→ **TASK INSTRUCTIONS**
Write the lines below out exactly, dropping each picture.

Image comparison data:
= = = = = = =
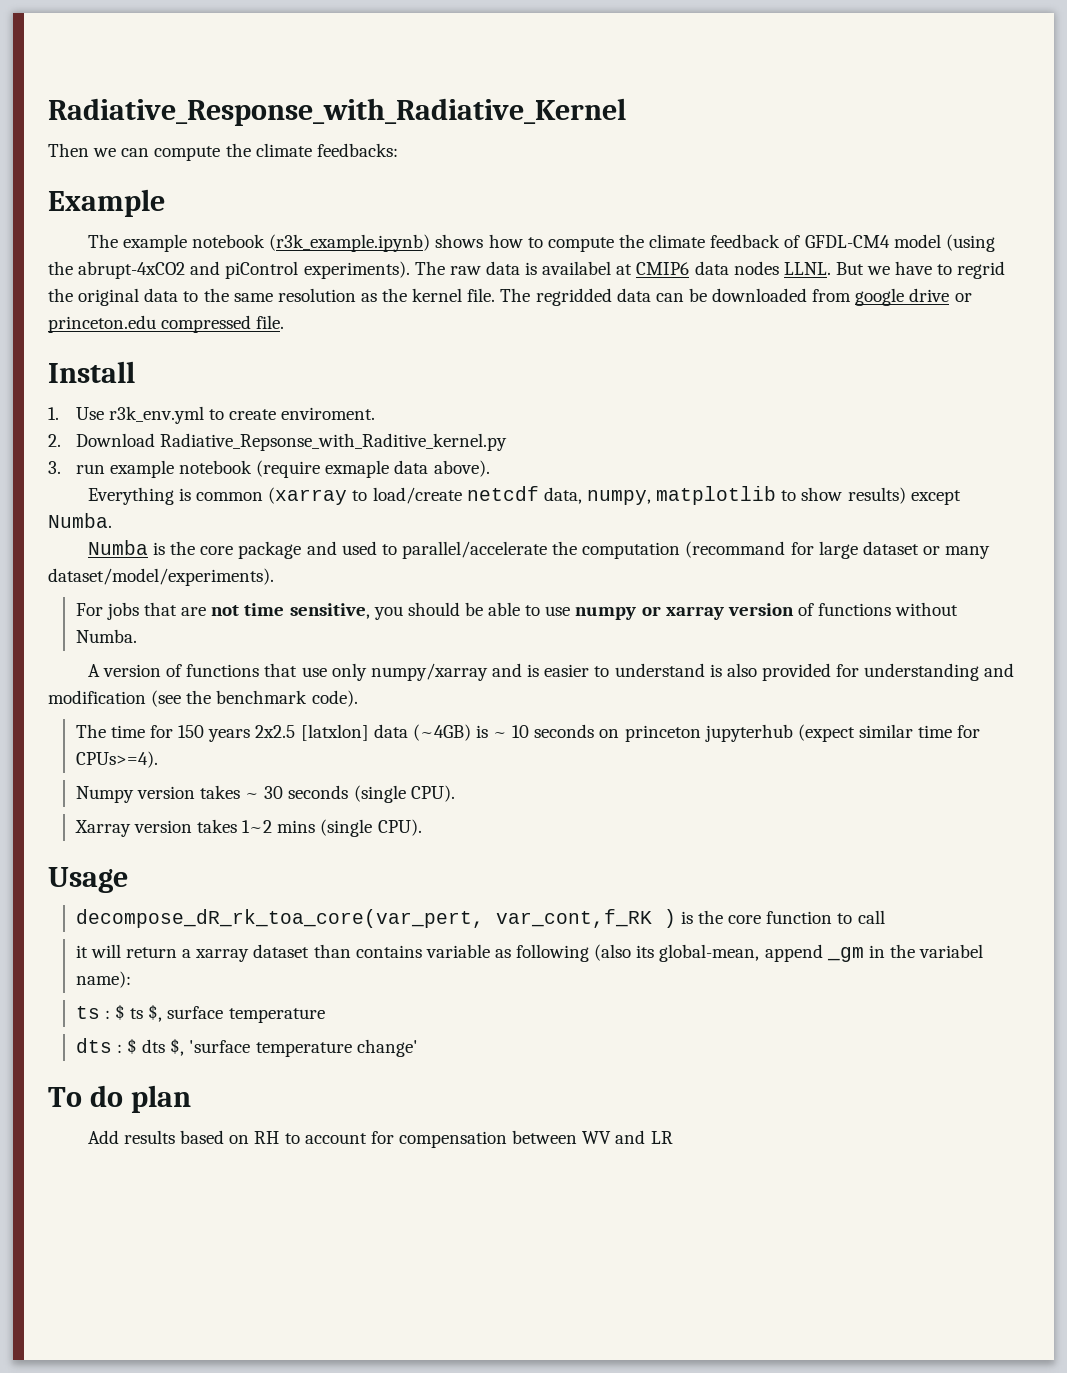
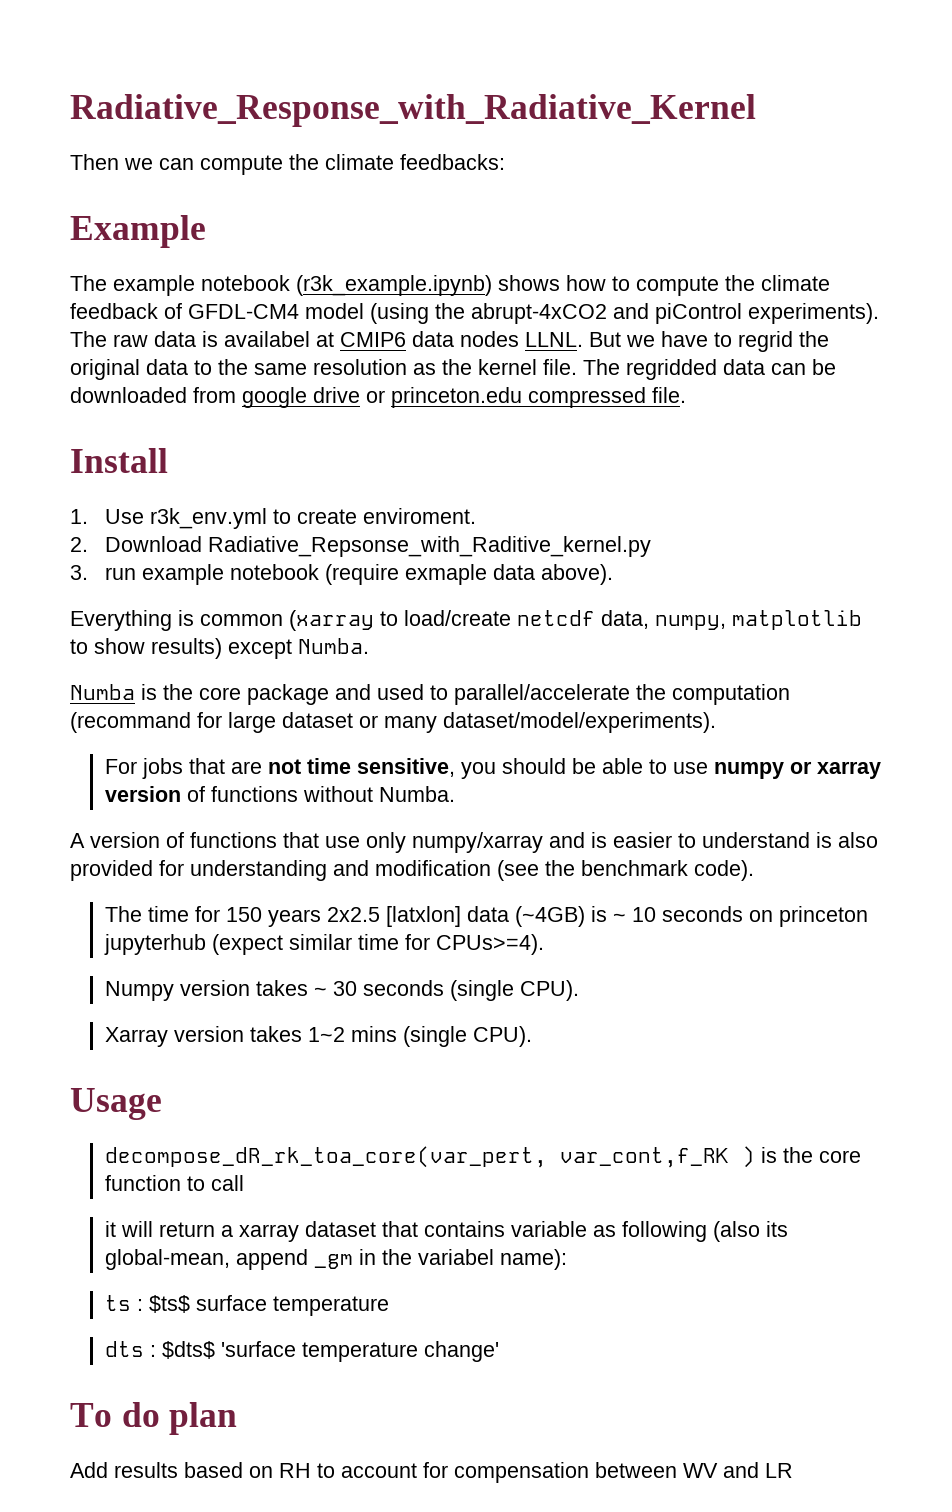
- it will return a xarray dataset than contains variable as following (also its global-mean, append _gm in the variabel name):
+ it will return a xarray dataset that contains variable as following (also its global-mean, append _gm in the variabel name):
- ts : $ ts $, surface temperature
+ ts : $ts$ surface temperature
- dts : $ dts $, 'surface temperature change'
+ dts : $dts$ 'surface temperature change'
= = = = = = =
→ **RESPONSE TO THIS EXERCISE**
- it will return a xarray dataset than contains variable as following (also its global-mean, append _gm in the variabel name):
+ it will return a xarray dataset that contains variable as following (also its global-mean, append _gm in the variabel name):
- ts : $ ts $, surface temperature
+ ts : $ts$ surface temperature
- dts : $ dts $, 'surface temperature change'
+ dts : $dts$ 'surface temperature change'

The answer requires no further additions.